"Duplo Feminino",1.74x0,74m sobre tela de Dayse Egg de Resende, 2012. |
Florbela Espanca nasceu no dia 8 de dezembro de 1894 em Vila Viçosa, região do Alentejo português. A poeta escandalizou a sociedade portuguesa do início do século XX com seus poemas sensuais e com o seu comportamento social, que caminharam na contramão do que se esperava de uma mulher de sua época. Mais conhecida como poeta, Florbela também publicou contos, fez traduções de romances do francês para o português, escreveu uma profusão de cartas que deram forma a um rico acervo epistolar, e escreveu um diário que só foi publicado cinquenta anos após a sua morte, ele é conhecido como “Diário de último ano”. O diário íntimo é um fetiche na contemporaneidade, ele é um gênero literário que, mesmo aparentando oferecer ao autor um espaço de liberdade total, está sujeito ao calendário, como destacou Maurice Blanchot na obra O livro do porvir: “sob a proteção dos dias comuns”.
O diário abriga aquilo que não pode ser relatado e variadas paixões, ele preserva os dias resguardando-os do furor do esquecimento, nele, o discurso fica no interstício, na fronteira entre a ficção e a realidade. No diário o real é recriado via ficção, pela literatura.
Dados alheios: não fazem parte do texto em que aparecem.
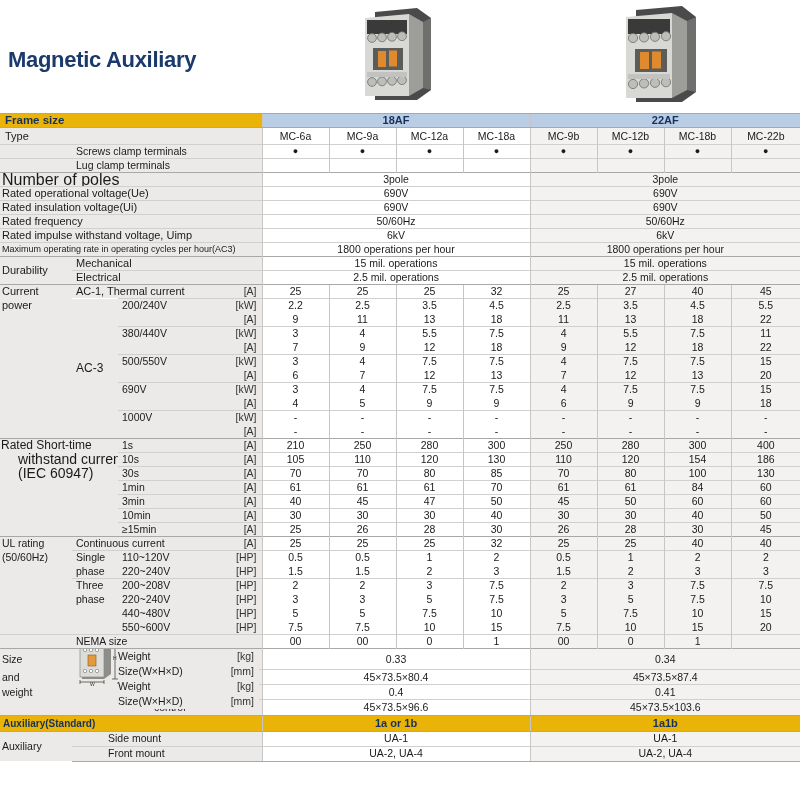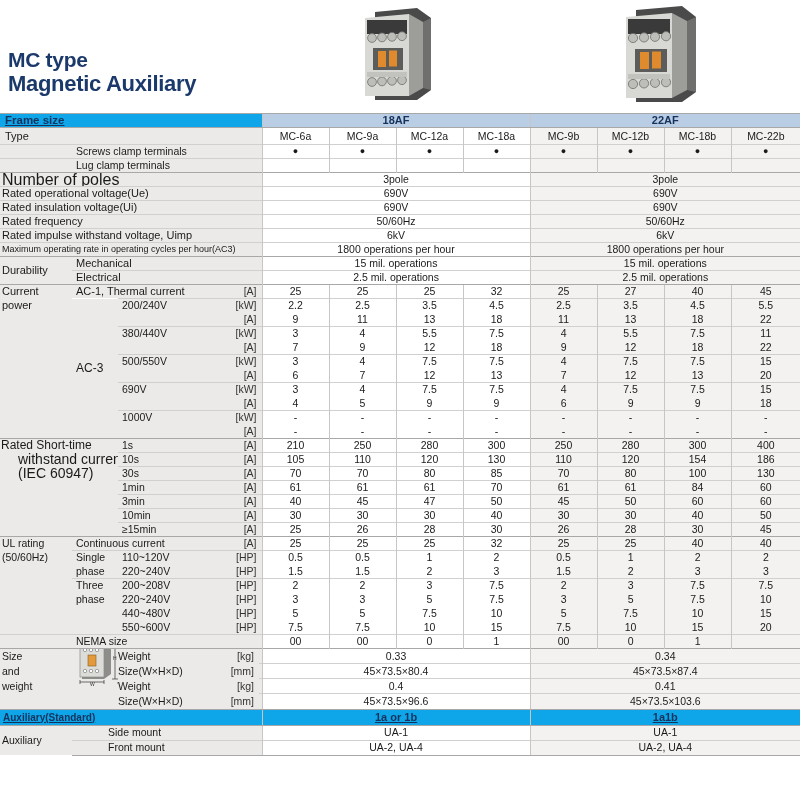--- a/index.html
+++ b/index.html
@@ -41,21 +41,21 @@
     vertical-align:middle;
     white-space:nowrap;
     overflow:hidden;
   }
   tr { height:14px; }
 
   
   .lbl      { background:#eceae8; }
   .val      { background:#ffffff; }
   .val-alt  { background:#f3f2f1; }
-  .blue     { background:#0ea5e9;text-decoration:underline; }
+  .blue     { background:#eab308; }
   .bluehdr  { background:#b9cde4; color:#14325c; font-weight:bold; }
 
   
   .bt   { border-top:1px solid #a8a8a8; }
   .btl  { border-top:1px solid #d2d0cf; }
   .bl   { border-left:1px solid #c8c6c5; }
   .bb   { border-bottom:1px solid #a8a8a8; }
 
   .c { text-align:center; }
   .unit { text-align:right; padding-right:5px; color:#333; }
@@ -65,21 +65,20 @@
 
   #diagram-cell { position:relative; }
   #dim-icon { position:absolute; left:2px; top:-21px; width:62px; height:58px; }
 </style>
 </head>
 <body>
 
 <div id="header">
 
   <div id="title">
-    <div>MC type</div>
     <div class="l2">Magnetic Auxiliary</div>
   </div>
 
   <svg class="photo" id="photo-18af" viewBox="0 0 98 104">
     <rect x="0" y="0" width="98" height="104" fill="#fff"></rect>
     <g>
       <path d="M30 8 L72 4 L86 14 L86 86 L72 96 L30 96 Z" fill="#4a4a4a"></path>
       <path d="M20 14 L64 10 L64 92 L20 92 Z" fill="#d8d8d4"></path>
       <path d="M64 10 L78 18 L78 84 L64 92 Z" fill="#9d9d9a"></path>
       <rect x="22" y="16" width="40" height="14" fill="#3a3a3a"></rect>
@@ -583,21 +582,21 @@
     <td class="val c btl bl">00</td>
     <td class="val c btl bl">00</td>
     <td class="val c btl bl">0</td>
     <td class="val c btl bl">1</td>
     <td class="val-alt c btl bl">00</td>
     <td class="val-alt c btl bl">0</td>
     <td class="val-alt c btl bl">1</td>
     <td class="val-alt c btl bl"></td>
   </tr>
 
-  <tr style="height:15px">
+  <tr style="height:21px">
     <td class="lbl bt" style="padding-left:2px;font-size:10.5px">Size</td>
     <td class="lbl bt" rowspan="4" id="diagram-cell">
       <svg id="dim-icon" viewBox="0 0 62 58">
         <g>
           <path d="M8 9 L30 5 L37 10 L37 46 L30 51 L8 51 Z" fill="#8d8d8a"></path>
           <rect x="6" y="11" width="24" height="38" fill="#dcdcd8" stroke="#8a8a87" stroke-width="0.7"></rect>
           <rect x="7" y="12" width="22" height="7" fill="#6d6d6a"></rect>
           <g fill="#ffffff" stroke="#555" stroke-width="0.5">
             <circle cx="11" cy="22" r="1.7"></circle>
                 <circle cx="17" cy="22" r="1.7"></circle>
Ainda no relato inicial do diário Florbela escreveu: “Quando morrer, é possível que alguém, ao ler estes descosidos monólogos, leia o que sente sem o saber dizer, que essa coisa tão rara nesse mundo ─ uma alma ─ se debruce com um pouco de piedade, um pouco de compreensão, em silêncio, sobre o que eu fui ou o que julguei ser. E realize o que eu não pude: conhecer-me. A poeta esperava que alguém a decifrasse, a interpretasse, dando acabamento ao seu eu fragmentado, incompleto e mutilado pela vida. O diarista é um agente ficcional que se performa na frente do leitor. A escrita no diário serviu, assim, como um espécie de tábua de salvação, por meio da qual a poeta reviveria, construída pela imaginação do leitor.
A rapariga autora do diário se declara “sempre sincera para consigo mesma”, e não reconhece na sua vida “um só ato covarde”, num mundo no qual “toda gente o é... mais ou menos”: “Honesta sem preconceitos, amorosa sem luxúria, casta sem formalidades, reta sem princípios e sempre viva, exaltantemente viva, miraculosamente viva, a palpitar de seiva quente como as flores selvagens da tua bárbara charneca”. Florbela elegeu o seu diário como um espaço privilegiado para a ficcionalização da vida, ele perfaz um roteiro de insatisfação localizada “entre a vertigem de enlouquecimento, da esquizofrenia lírica, e que descerra, todavia, uma insânia genial”, como destacou a crítica literária Maria Lúcia Dal Farra. Observemos o fragmento do diário datado do dia 22 de janeiro de 1930, no qual Florbela escreveu: “Faço as vezes o gesto de quem segura um filho ao colo. Um filho, um filho de carne e osso, não me interessaria talvez, agora... mas sorrio a este que é apenas amor nos meus braços”.
No diário de Florbela o vivido é reencenado e já não é possível identificar, com clareza, a fronteira entre o vivido e a arte, entre a autora e seus duplos. O diário possibilitou à Florbela estar a só com a sua fantasia e, “ apanhar tanto o excesso quanto a perda” da vida, na difícil tarefa de tentar reter o tempo.
O último registro do diário, datado do dia 2 de dezembro de 1930, exatamente sete dias antes do seu suicídio, 8 de dezembro, diz: “E não haver gestos novos e nem palavras novas! Foi, também, no dia 2 de dezembro que Florbela escreveu uma carta para a amiga Maria Helena Calás, com instruções exatas sobre o que fazer com os seus pertences após a sua morte. Florbela também deixou uma carta destinada ao seu marido e postais de despedida para as amigas mais próximas. Florbela tinha consciência de que o diário era o lugar do artifício e da performance, tanto que declarou: “as mesmas palavras nos servem para exprimir a mentira e a verdade!”.
Renata Bomfim
Exaltação
Viver! Beber o vento e o sol! Erguer
Ao céu os corações a palpitar!
Deus fez os nossos braços pra prender,
E a boca fez-se sangue pra beijar!
A chama, sempre rubra, ao alto a arder!
Asas sempre perdidas a pairar!
Mais alto até estrelas desprender!
A glória! A fama! Orgulho de criar!
Da vida tenho o mel e tenho os travos
No lago dos meus olhos de violetas,
Nos meus beijos estáticos, pagãos!
Trago na boca o coração dos cravos!
Boêmios, vagabundos, e poetas,
Como eu sou vossa Irmã, ó meus Irmãos!
Florbela Espanca, in "Livro de Sóror Saudade" Tema Emoção.